Il 28enne nativo di King’s Lynn era stato uno dei vari protagonisti della gara penalizzati di cinque secondi per eccesso di velocità (60.1 km/h di media rispetto al limite dei 60) in pit-lane, ma ciò nonostante aveva comunque la concreta possibilità di giocarsi il podio o quantomeno salvare un buon risultato nella top5 per limitare il passivo rispetto al compagno di squadra Kimi Antonelli nella classifica generale.
L’episodio incriminato avviene durante il regime di Safety Car provocato dall’incidente dell’Aston Martin di Lance Stroll, quando Russell ne approfitta per rientrare ai box e fare il pit-stop in modo da scontare in quel frangente i cinque secondi di penalità. In realtà però il pilota inglese non aveva ricevuto la chiamata del team (che stava valutando in pochi secondi il da farsi, poco dopo la comunicazione della FIA dell’obbligo di passare dalla pit-lane), scegliendo in prima persona di attendere la sosta di Antonelli per poi posizionarsi in piazzola.
È lì che si consuma il cortocircuito Mercedes, perché alcuni meccanici (non tutti) cominciano immediatamente le operazioni del cambio gomme annullando di fatto la possibilità di smarcare la penalità al pit-stop. Da regolamento, scatta poi in automatico il drive through, mentre se non si fosse proprio fermato avrebbe semplicemente aggiunto 5 secondi al suo tempo finale di gara..
“È chiaramente un nostro errore. Dobbiamo rivedere la comunicazione, capire se ci aspettassimo che rientrasse, perché da quello che ricordo si parlava di restare fuori e non fermarsi ai box. Ma in ogni caso bisogna essere pronti a fermarlo per cinque secondi, e non lo siamo stati“, ha spiegato ieri Toto Wolff al termine della corsa monegasca sulla penalità a Russell.

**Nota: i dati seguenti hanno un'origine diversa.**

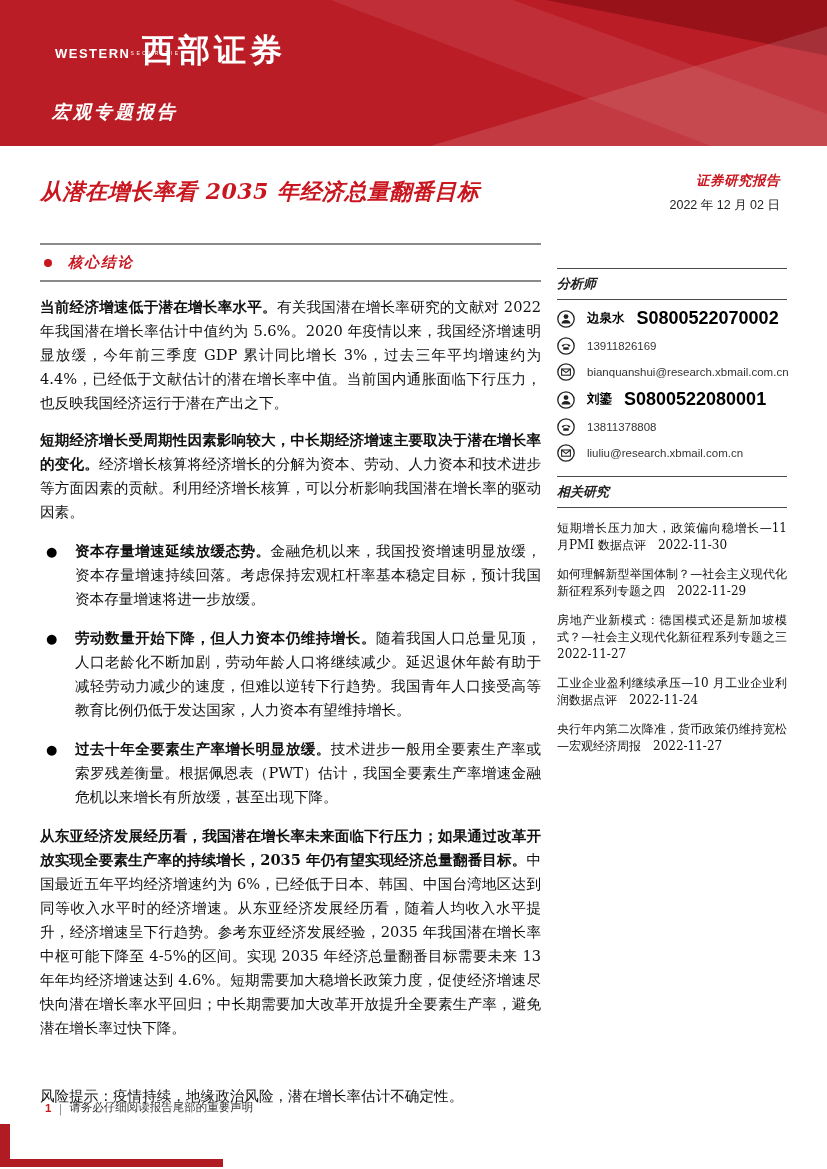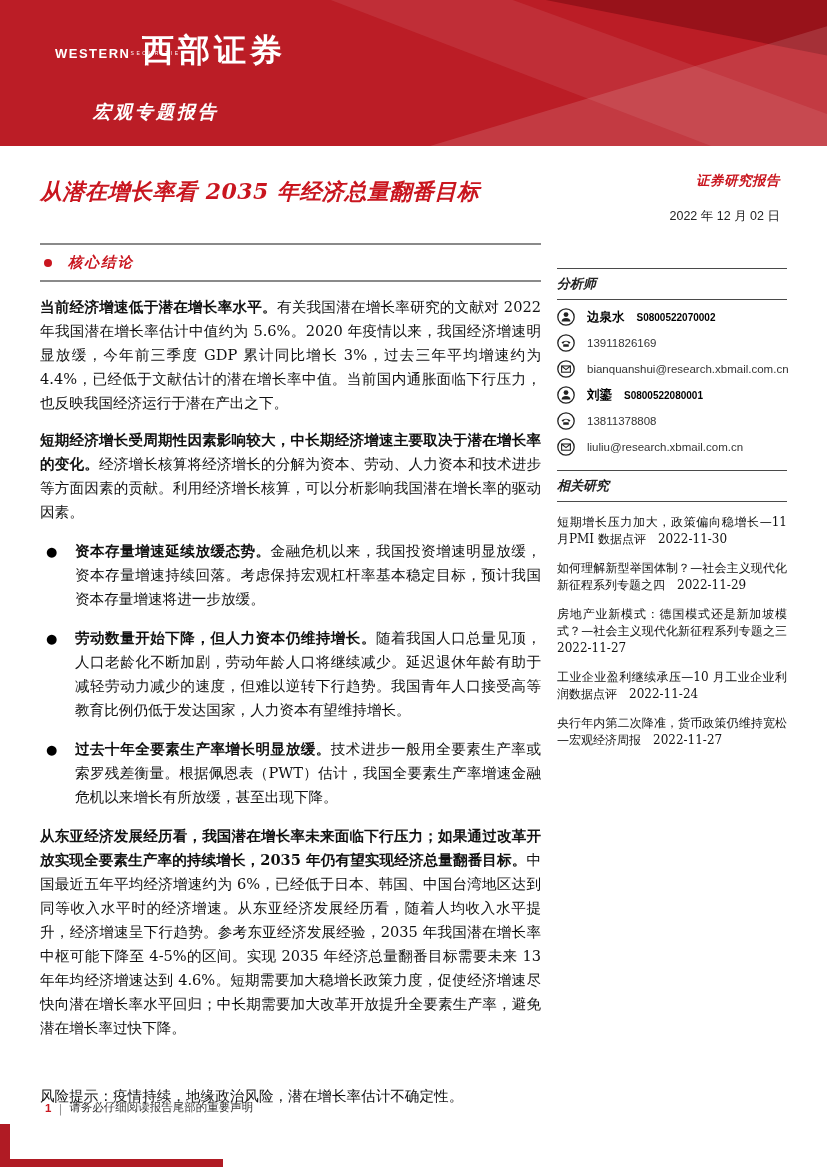"宏观专题报告" .report-type { margin-left: 41px -> none }
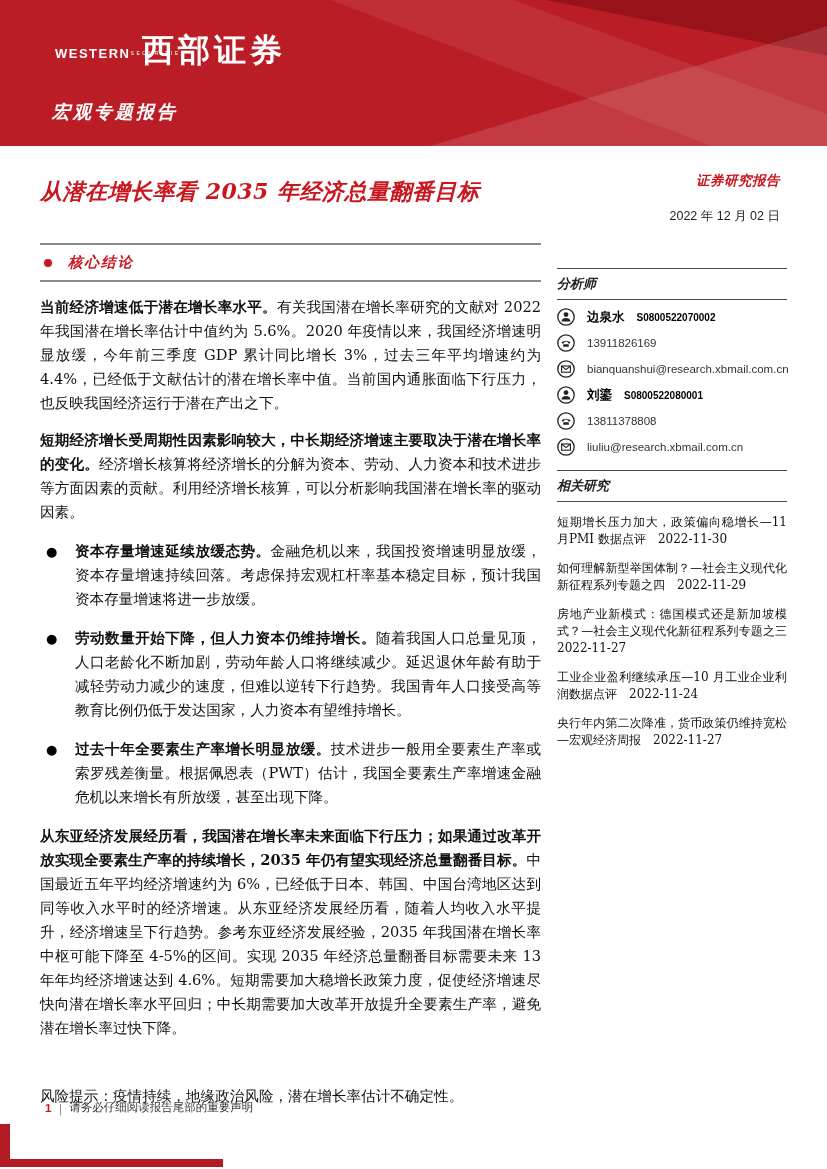"2022 年 12 月 02" .report-date { margin-top: 18px -> 7px }
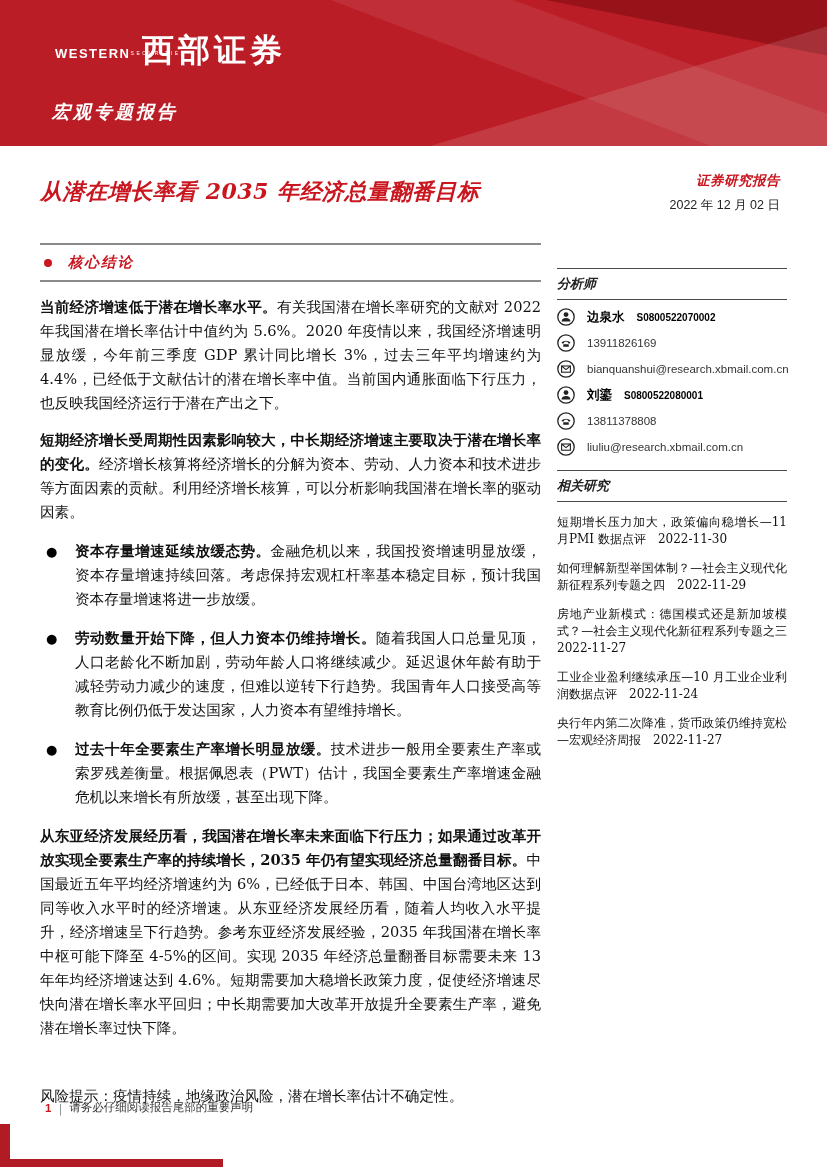"S0800522070002" .a-cert { font-size: 10px -> 18px }
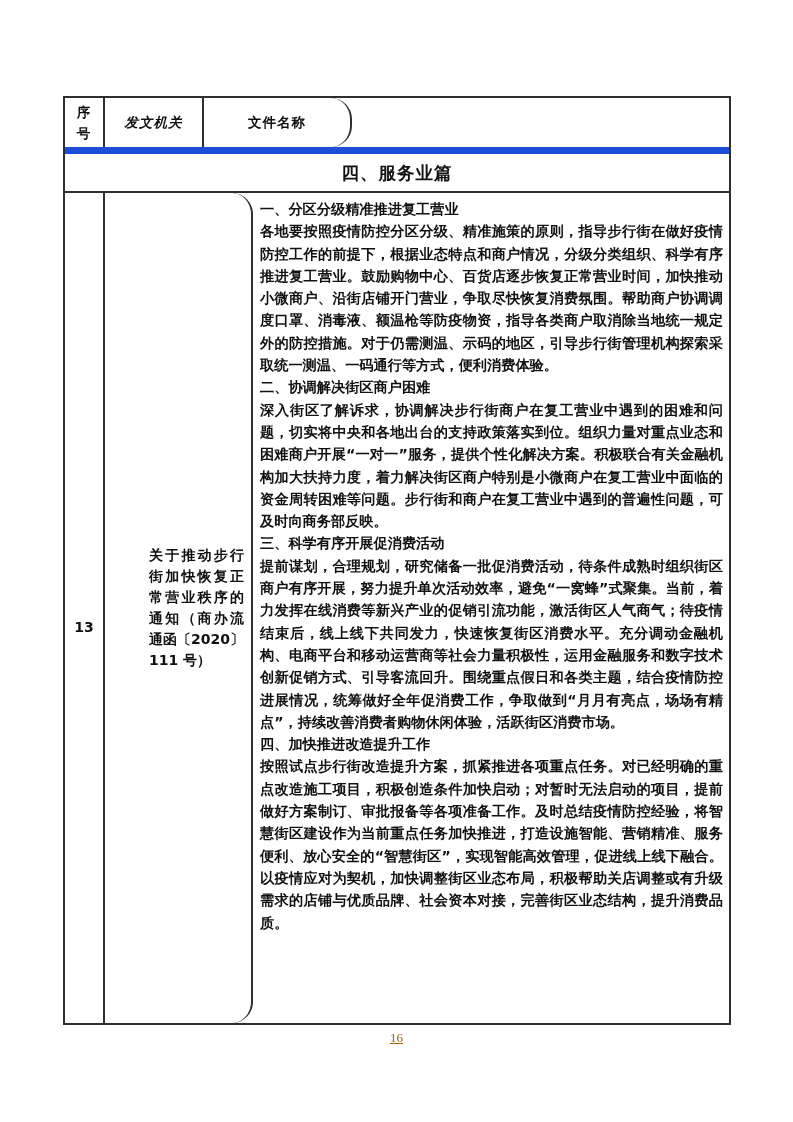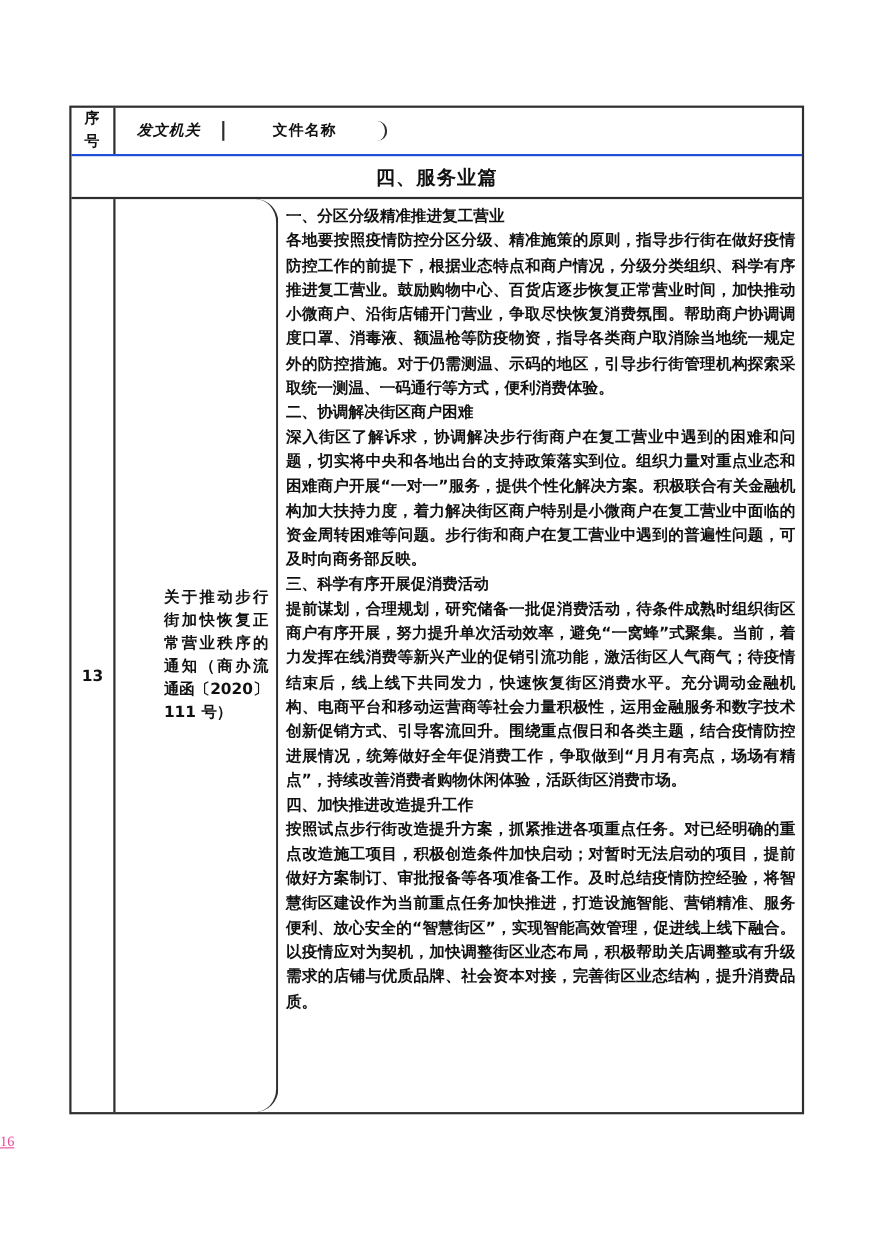"序号" .header-row { align-items: center -> none; border-bottom: 2px solid #1d4ed8 -> 7px solid #1d4ed8; height: 44px -> 56px }
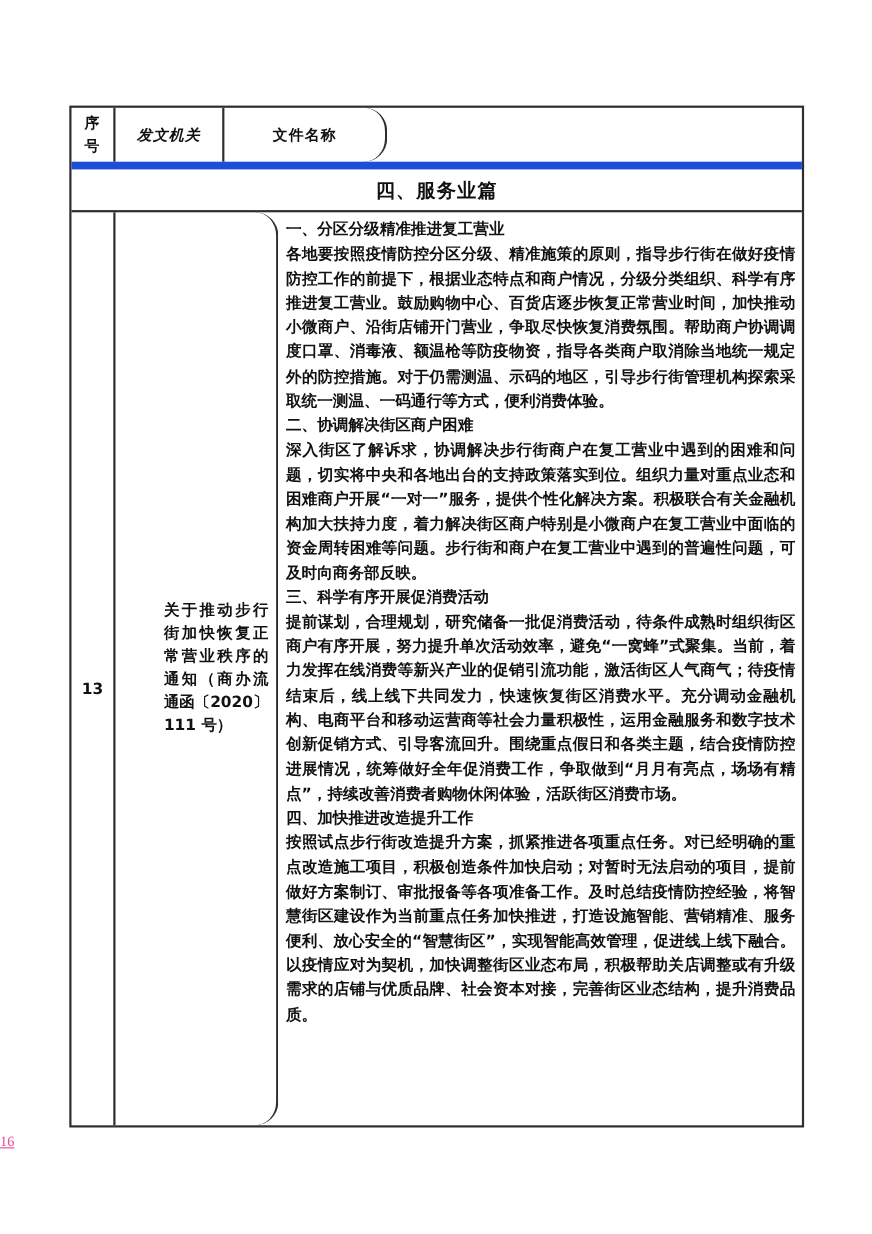"16" .page-number { color: #ec4899 -> #a16207; text-align: none -> center }
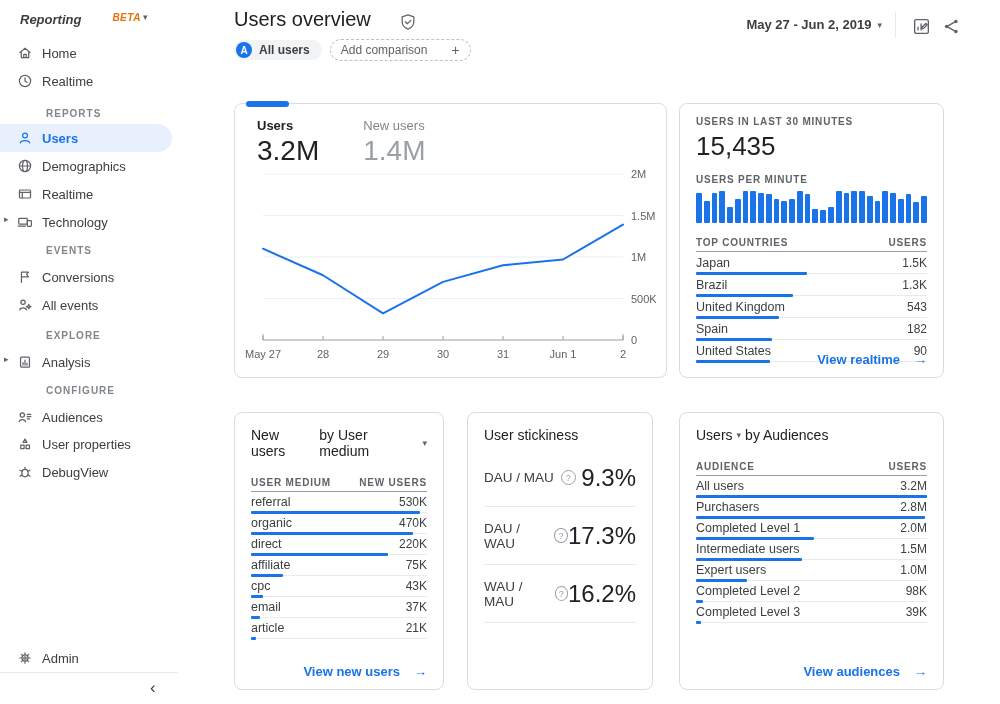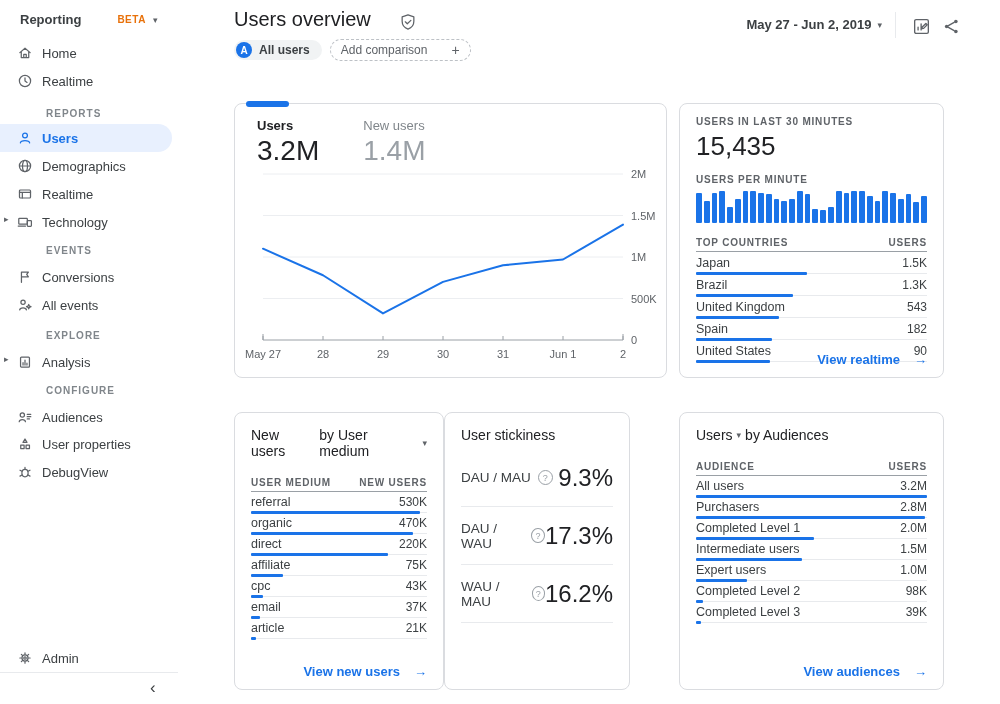"Reporting" .brand { align-items: center -> none; font-style: none -> italic; gap: 5px -> none }
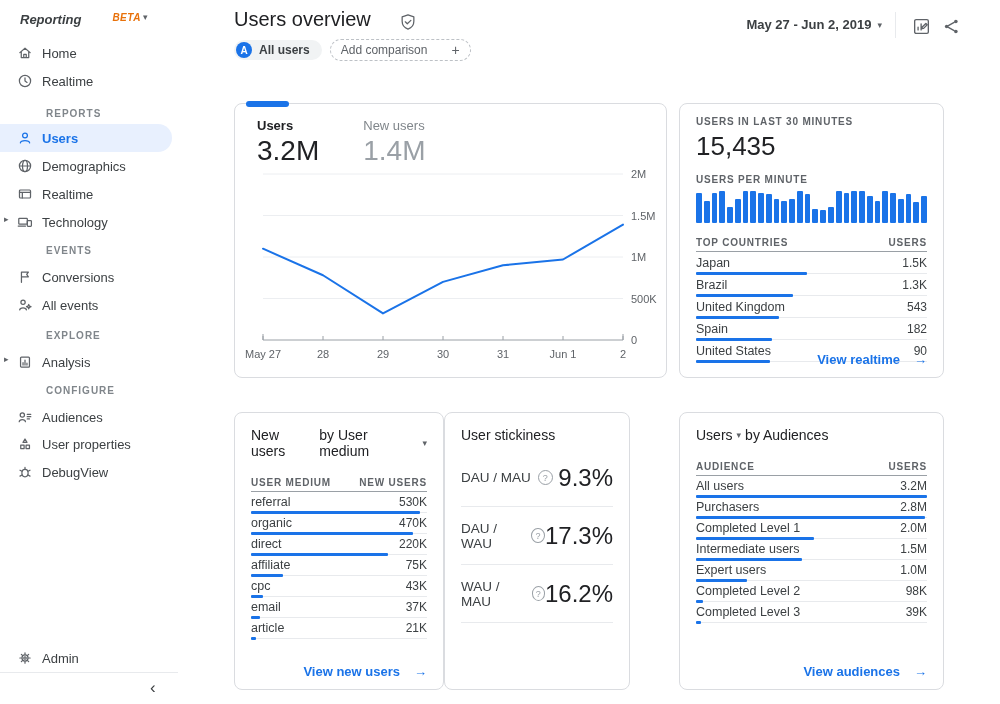"User stickiness" #card-stick { left: 444px -> 467px }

Questa invece la versione del pilota, che ci consegna un quadro più chiaro della situazione: “Ho preso il drive through perché all’ultimo c’è stata molta confusione. Dovevo restare in pista, ma poi la FIA ha fatto passare le vetture dalla pit-lane. Chiedevo al team: ‘Mi fermo per cambiare gomme o no?’. Non ho ricevuto risposta, ma ho visto lì il mio set di pneumatici. È successo tutto troppo in fretta e immagino che il meccanico non abbia ricevuto il messaggio che dovevano lasciare la vettura ferma per cinque secondi“.